(Try it) Write out the entries below once more, exactly, with the pictures left out.
___ Data for processing ___
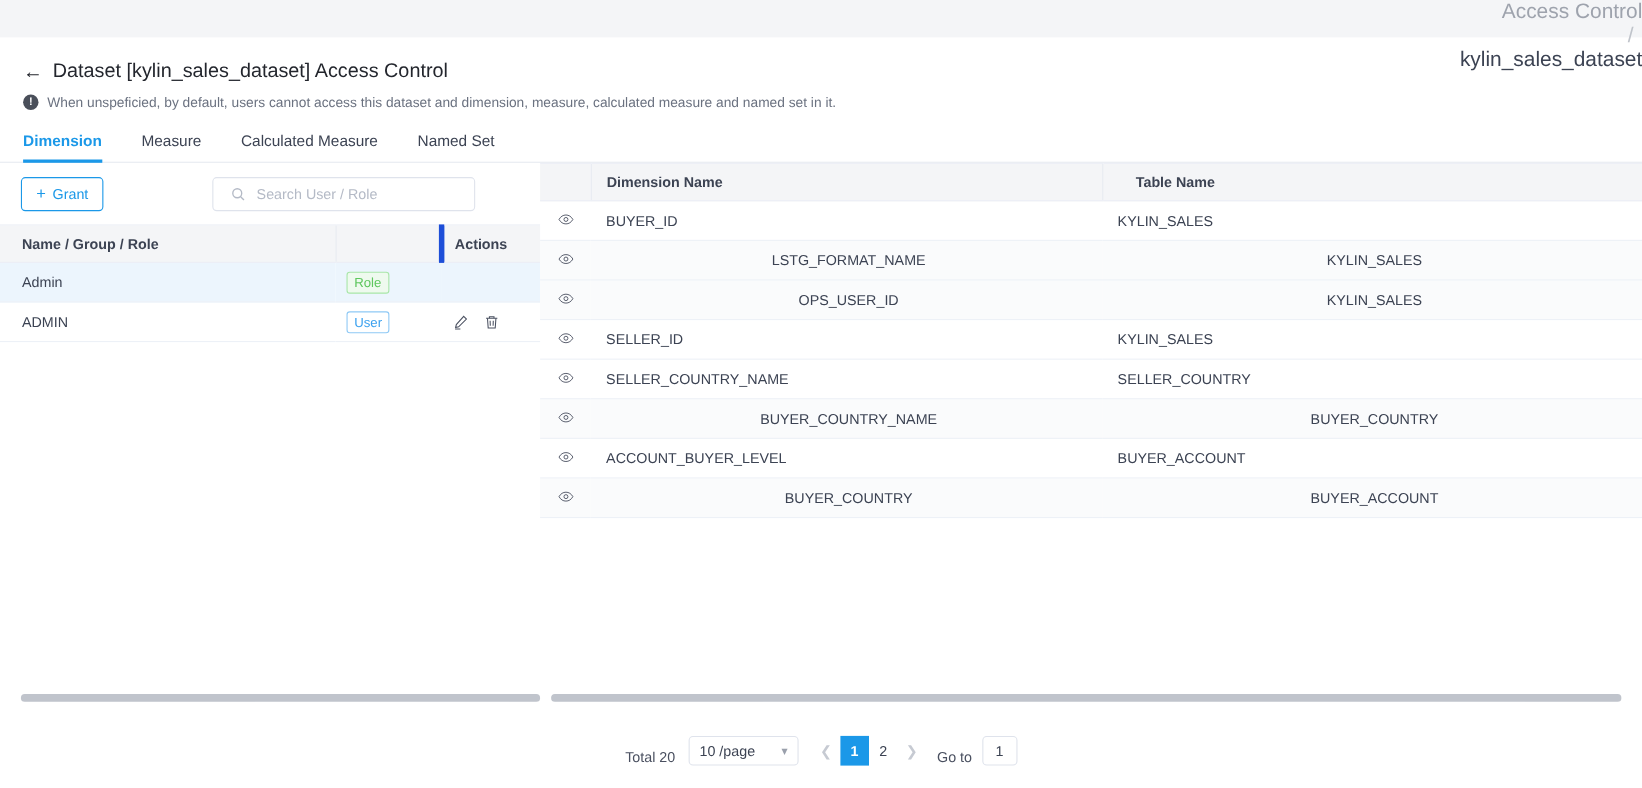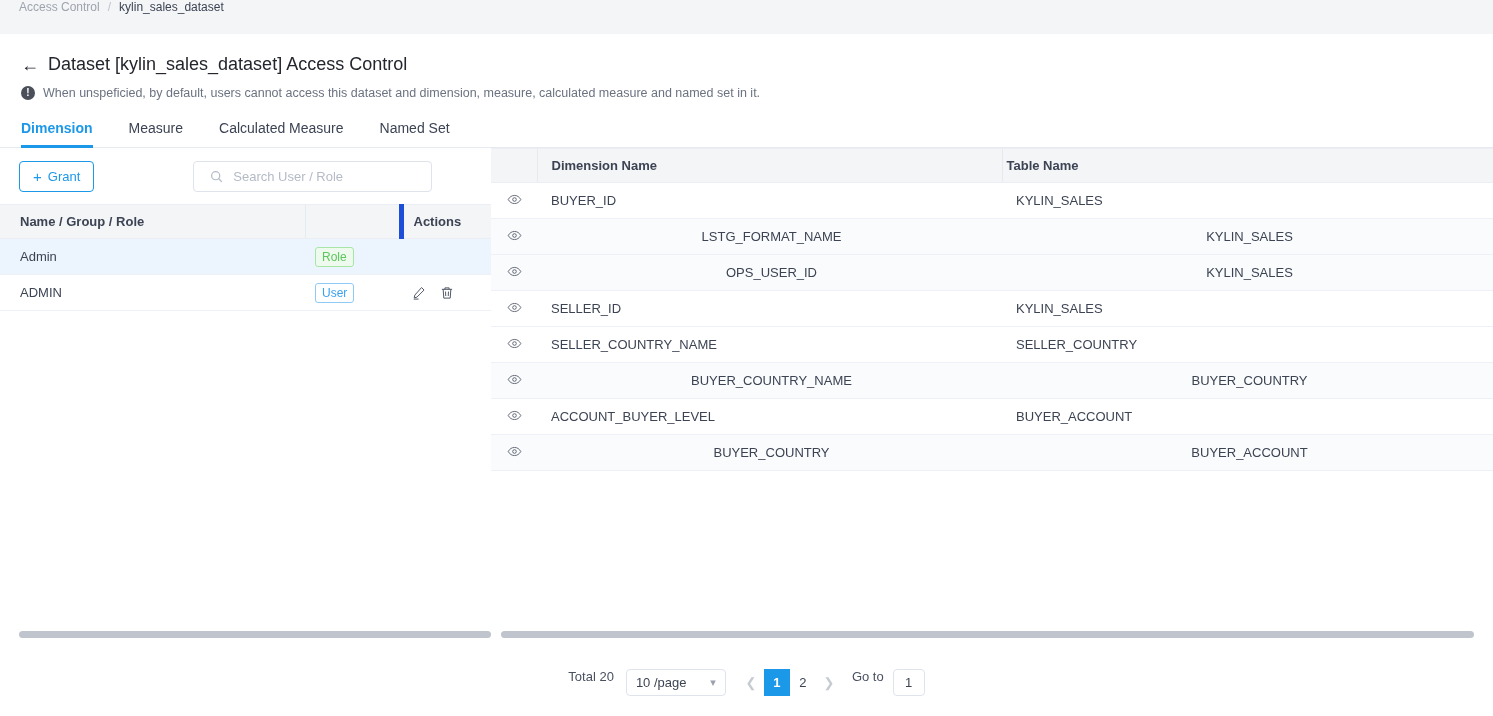--- a/index.html
+++ b/index.html
@@ -17,9 +17,10 @@
     height: 34px;
     background: #f4f5f7;
     display: flex;
-    align-items: flex-start;
+    align-items: flex-end;
     padding: 0 0 0 19px;
-    font-size: 12px;
+    font-size: 19px;
+    flex-direction: column;
   }
   .bc-link { color: #9ea3ad; cursor: pointer; }
   .bc-sep { color: #bfc3ca; margin: 0 8px; }

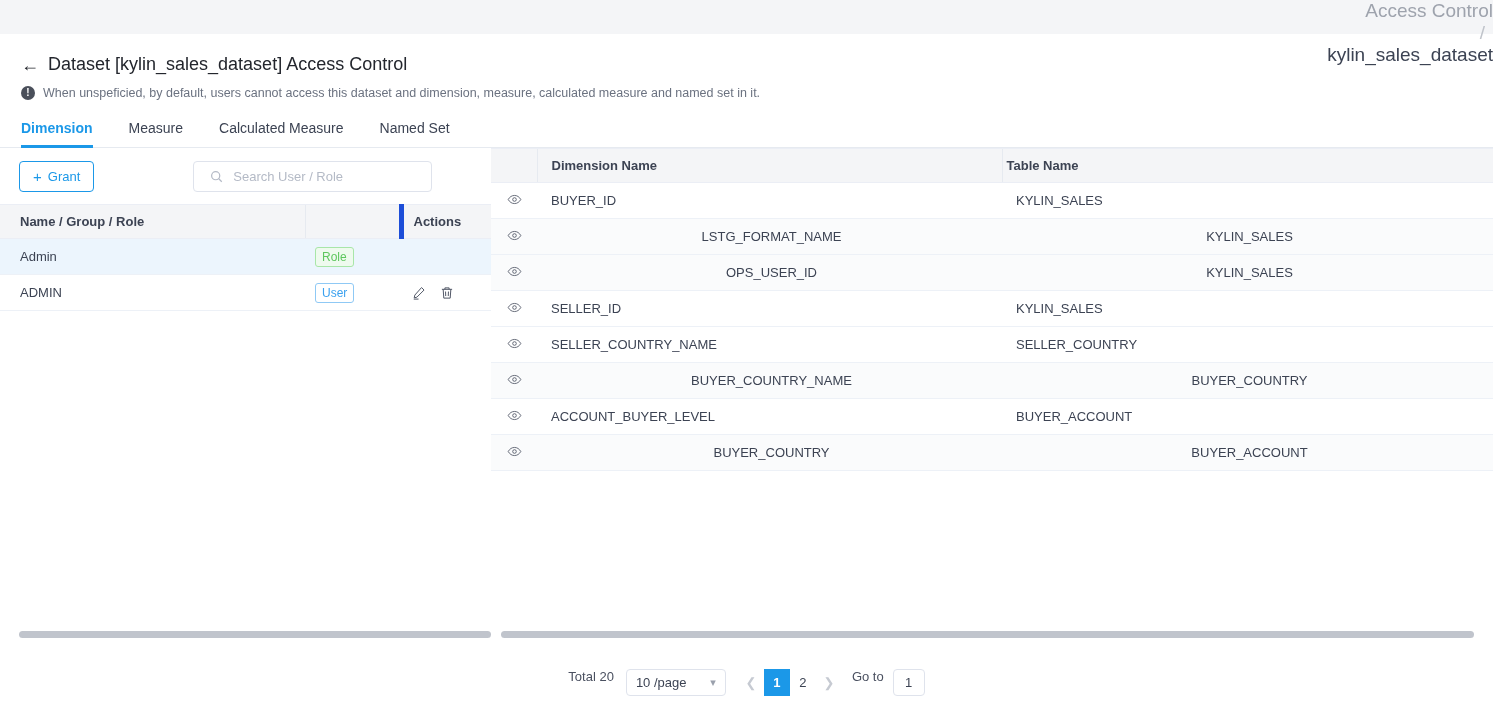--- a/index.html
+++ b/index.html
@@ -166,7 +166,7 @@
   
   .right-table thead th.rc0 { width: 46px; }
   .right-table thead th.rc1 { border-left: 1px solid #e6eaf0; width: 465px; padding-left: 14px;}
-  .right-table thead th.rc2 { border-left: 1px solid #e6eaf0; padding-left: 4px;}
+  .right-table thead th.rc2 { border-left: 1px solid #e6eaf0; padding-left: 30px;}
   .right-table tbody td.rc0 { text-align: center; padding: 0; }
   .right-table tbody td.rc1 { padding-left: 14px; }
   .right-table tbody td.rc2 { padding-left: 14px; }

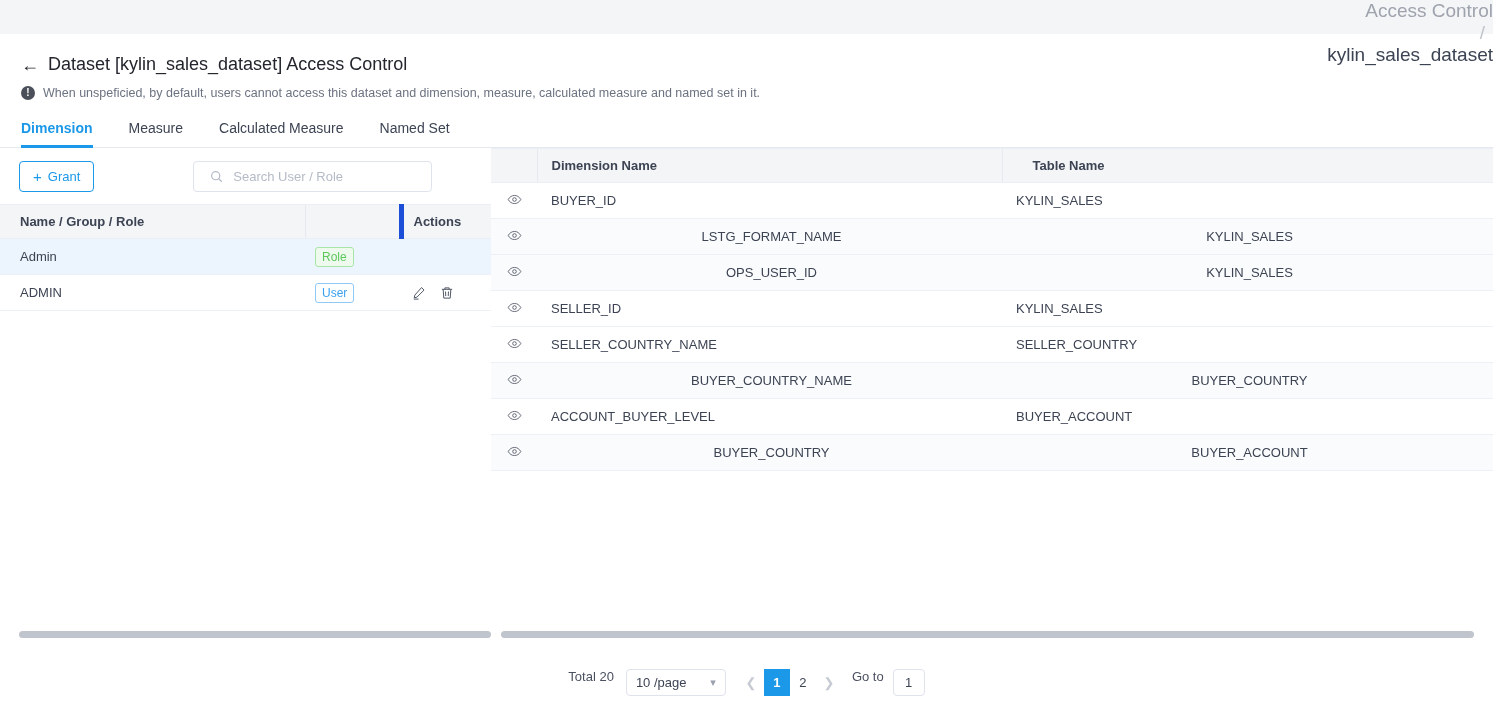--- a/index.html
+++ b/index.html
@@ -193,7 +193,7 @@
   .pagination {
     position: absolute;
     left: 0; right: 0; top: 669px;
-    display: flex; align-items: flex-start; justify-content: center;
+    display: flex; align-items: flex-end; justify-content: center;
     font-size: 13px; color: #606266;
   }
   .pg-total { margin-right: 12px; color: #4a5060; }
___
(Exercise solution)
--- a/index.html
+++ b/index.html
@@ -17,9 +17,10 @@
     height: 34px;
     background: #f4f5f7;
     display: flex;
-    align-items: flex-start;
+    align-items: flex-end;
     padding: 0 0 0 19px;
-    font-size: 12px;
+    font-size: 19px;
+    flex-direction: column;
   }
   .bc-link { color: #9ea3ad; cursor: pointer; }
   .bc-sep { color: #bfc3ca; margin: 0 8px; }

--- a/index.html
+++ b/index.html
@@ -166,7 +166,7 @@
   
   .right-table thead th.rc0 { width: 46px; }
   .right-table thead th.rc1 { border-left: 1px solid #e6eaf0; width: 465px; padding-left: 14px;}
-  .right-table thead th.rc2 { border-left: 1px solid #e6eaf0; padding-left: 4px;}
+  .right-table thead th.rc2 { border-left: 1px solid #e6eaf0; padding-left: 30px;}
   .right-table tbody td.rc0 { text-align: center; padding: 0; }
   .right-table tbody td.rc1 { padding-left: 14px; }
   .right-table tbody td.rc2 { padding-left: 14px; }

--- a/index.html
+++ b/index.html
@@ -193,7 +193,7 @@
   .pagination {
     position: absolute;
     left: 0; right: 0; top: 669px;
-    display: flex; align-items: flex-start; justify-content: center;
+    display: flex; align-items: flex-end; justify-content: center;
     font-size: 13px; color: #606266;
   }
   .pg-total { margin-right: 12px; color: #4a5060; }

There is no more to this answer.